In occasione della Giornata Mondiale contro il Cancro, il Presidente Schittulli lancia l’allarme sulle disuguaglianze territoriali: “Un tumore su tre è evitabile, ma gli screening non raggiungono tutti”.
ROMA – L’Italia della medicina oncologica viaggia a due velocità. Se da un lato la scienza corre e i tassi di sopravvivenza migliorano costantemente, dall’altro il numero delle nuove diagnosi resta un macigno: 390.000 nuovi casi stimati nel 2025. È questo il bilancio chiaroscuro che emerge dal rapporto “I numeri del cancro in Italia 2025” (AIOM), rilanciato con forza dalla LILT (Lega Italiana per la Lotta contro i Tumori).
La prevenzione come scudo: “Un caso su tre si può evitare”

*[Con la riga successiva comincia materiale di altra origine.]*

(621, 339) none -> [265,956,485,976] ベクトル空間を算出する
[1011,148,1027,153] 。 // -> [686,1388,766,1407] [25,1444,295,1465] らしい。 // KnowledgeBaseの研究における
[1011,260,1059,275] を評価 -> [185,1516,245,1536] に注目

Il messaggio del Presidente nazionale LILT, Francesco Schittulli, è netto: la lotta al cancro si vince prima che la malattia si manifesti. Nonostante l’Italia registri una mortalità oncologica inferiore alla media europea (grazie all’eccellenza nelle cure per seno, colon-retto e polmone), la sfida resta la prevenzione primaria.
“Ridurre le nuove diagnosi è la priorità sanitaria nazionale”, spiega Schittulli. “I progressi scientifici salvano vite, ma la vera svolta è impedire che ci si ammalino. Oggi sappiamo che un tumore su tre potrebbe essere evitato con stili di vita corretti e diagnosi precoci.”
Il nodo delle disuguaglianze
Il vero punto critico resta la geografia della salute. Non tutti i cittadini italiani hanno le stesse possibilità di accedere agli screening gratuiti, creando una frattura inaccettabile tra Nord e Sud. La possibilità di guarire è ancora fortemente influenzata dalla residenza; nonostante la loro efficacia provata, le campagne di prevenzione organizzata faticano a raggiungere l’intera popolazione in modo omogeneo. La LILT chiede un intervento strutturale per uniformare i protocolli di prevenzione su tutto il territorio nazionale.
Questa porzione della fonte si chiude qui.